Exercise requirements: Every line with the string "Rétrograder" should be copied from the data.

Segment Start: Data shown

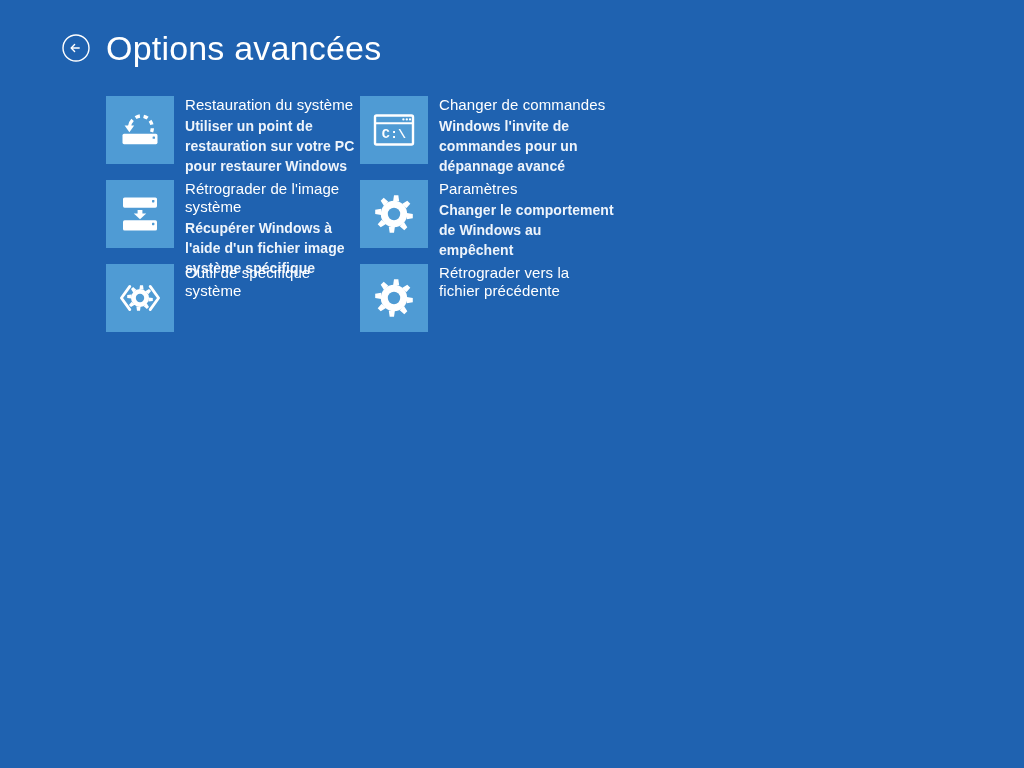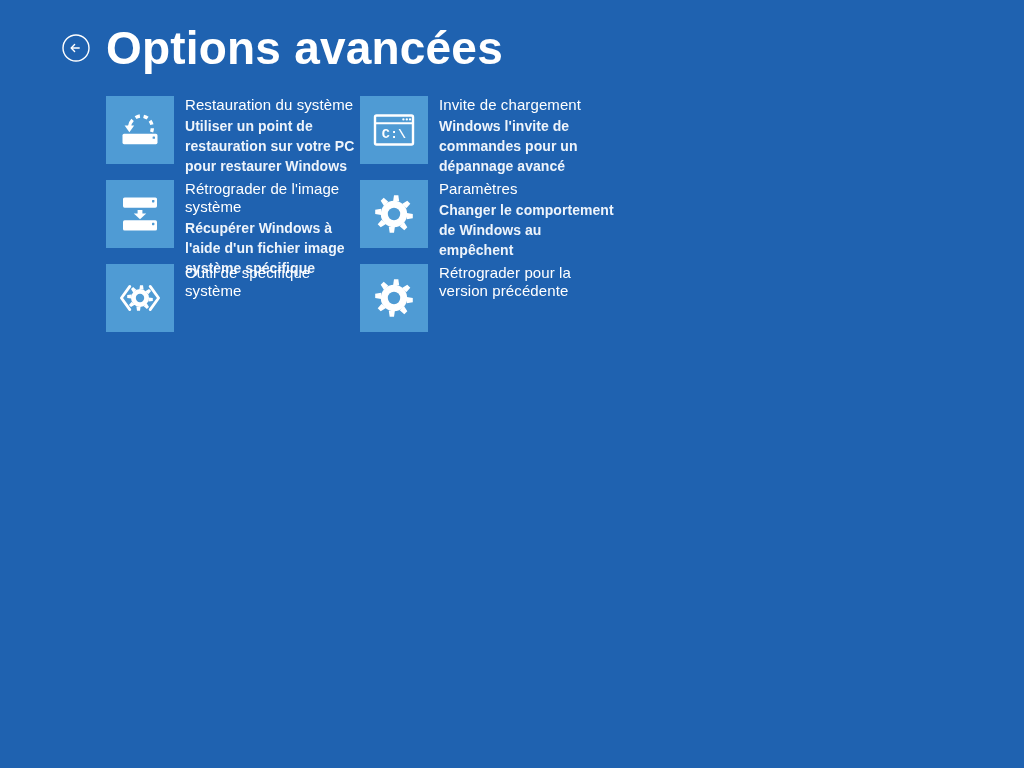--- a/index.html
+++ b/index.html
@@ -40,8 +40,8 @@
     display: block;
   }
   .page-title {
-    font-size: 46px;
-    font-weight: 700;
+    font-size: 34px;
+    font-weight: 400;
     line-height: 1;
     letter-spacing: 0.2px;
     white-space: nowrap;

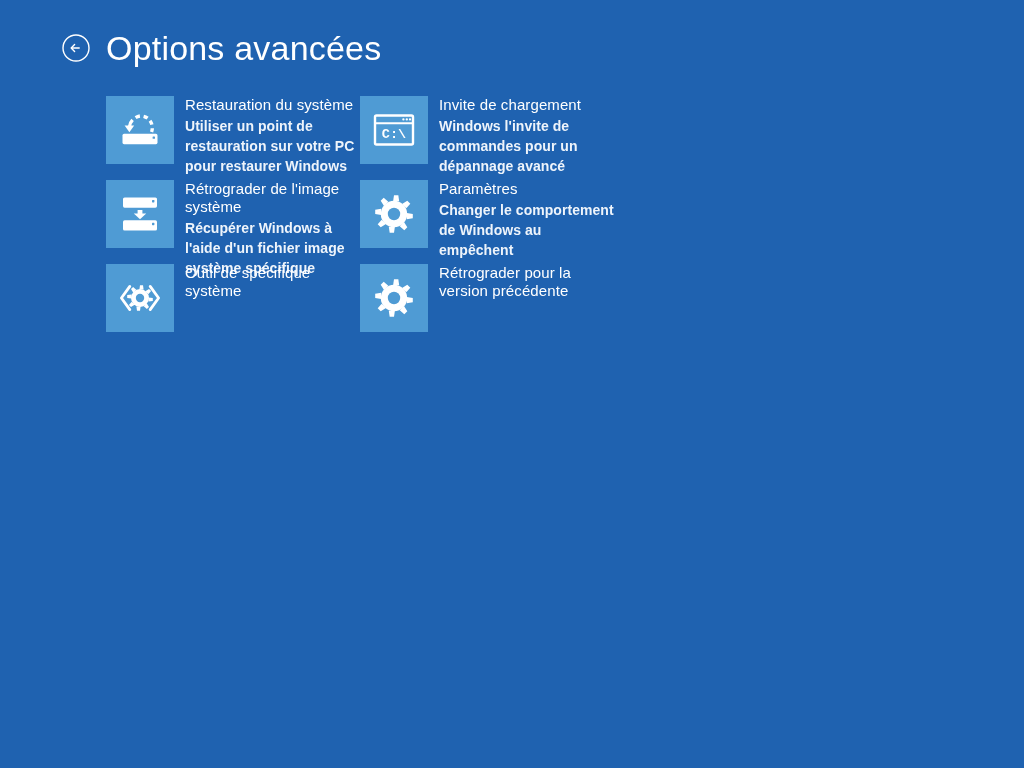--- a/index.html
+++ b/index.html
@@ -157,7 +157,7 @@
         </svg>
       </div>
       <div class="tile-text">
-        <div class="tile-title">Invite de chargement</div>
+        <div class="tile-title">Changer de commandes</div>
         <div class="tile-desc">Windows l'invite de commandes pour un dépannage avancé</div>
       </div>
     </div>

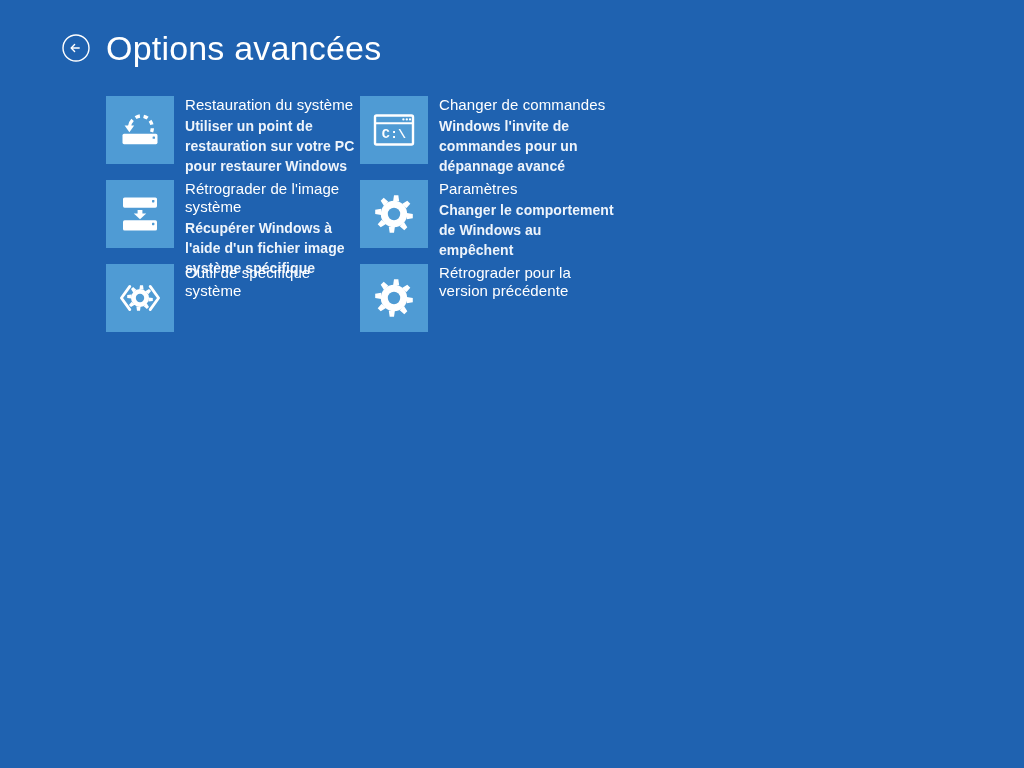--- a/index.html
+++ b/index.html
@@ -252,7 +252,7 @@
         </svg>
       </div>
       <div class="tile-text">
-        <div class="tile-title">Rétrograder pour la version précédente</div>
+        <div class="tile-title">Rétrograder vers la fichier précédente</div>
         <div class="tile-desc"></div>
       </div>
     </div>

Segment End: Data shown

Exercise output:
-        <div class="tile-title">Rétrograder pour la version précédente</div>
+        <div class="tile-title">Rétrograder vers la fichier précédente</div>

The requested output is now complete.